= Beginning of Section =

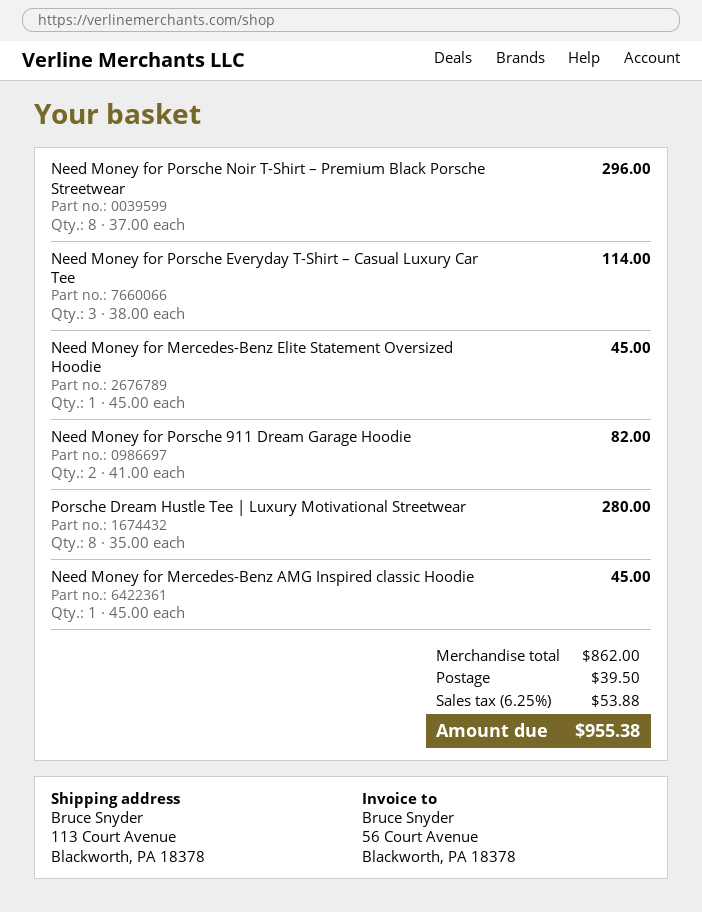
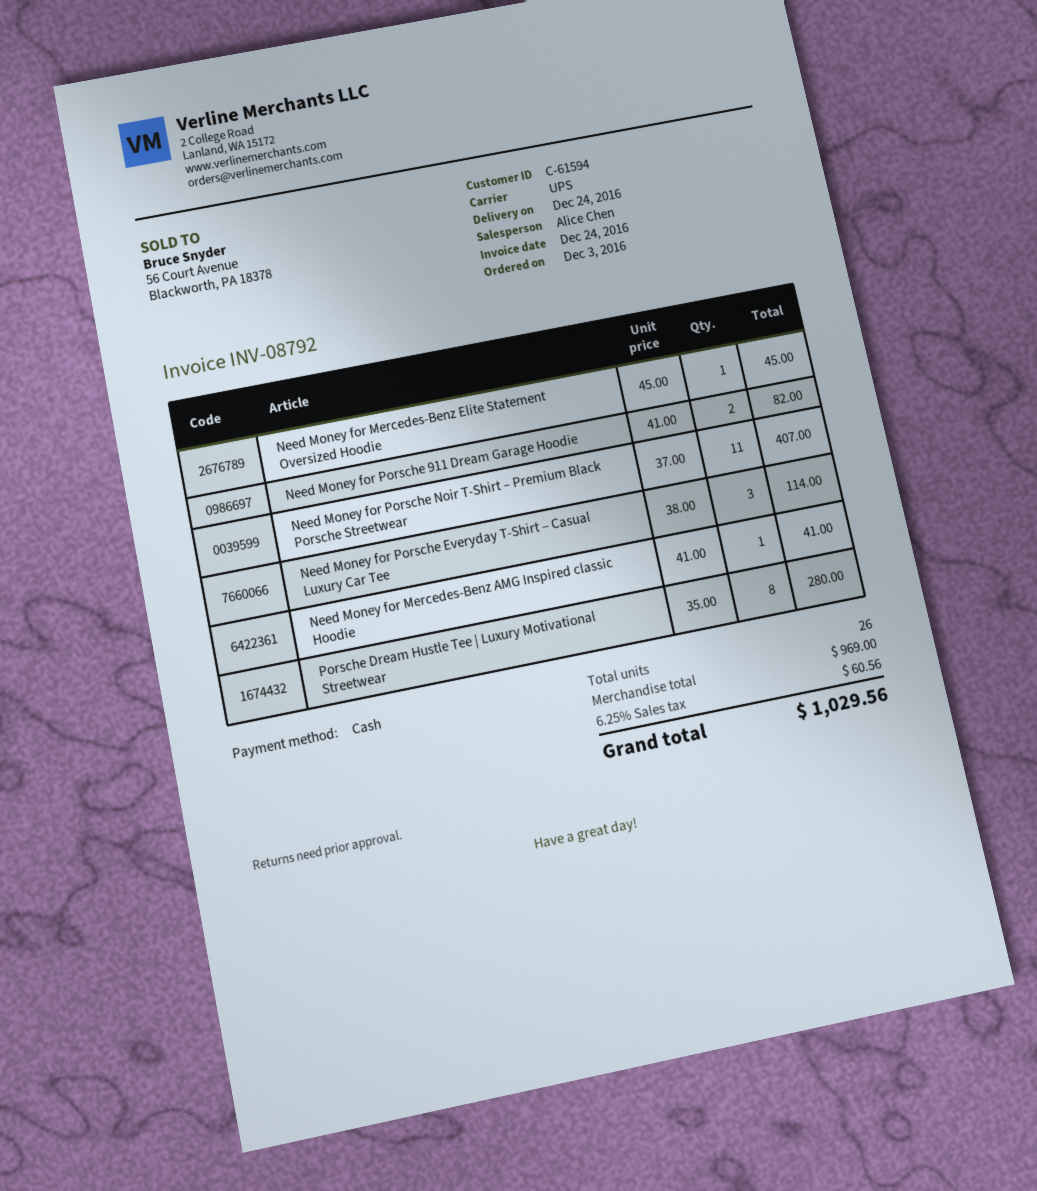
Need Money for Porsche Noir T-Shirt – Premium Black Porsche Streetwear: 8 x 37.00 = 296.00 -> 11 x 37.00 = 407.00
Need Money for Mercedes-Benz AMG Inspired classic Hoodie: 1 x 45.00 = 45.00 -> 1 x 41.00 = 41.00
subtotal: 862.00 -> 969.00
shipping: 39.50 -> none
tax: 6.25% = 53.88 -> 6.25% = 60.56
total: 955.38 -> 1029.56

= End of Section =

What to work on =
All the material above must be copied exactly, and no picture belongs in the copy.

Answer to the problem =
Need Money for Porsche Noir T-Shirt – Premium Black Porsche Streetwear: 8 x 37.00 = 296.00 -> 11 x 37.00 = 407.00
Need Money for Mercedes-Benz AMG Inspired classic Hoodie: 1 x 45.00 = 45.00 -> 1 x 41.00 = 41.00
subtotal: 862.00 -> 969.00
shipping: 39.50 -> none
tax: 6.25% = 53.88 -> 6.25% = 60.56
total: 955.38 -> 1029.56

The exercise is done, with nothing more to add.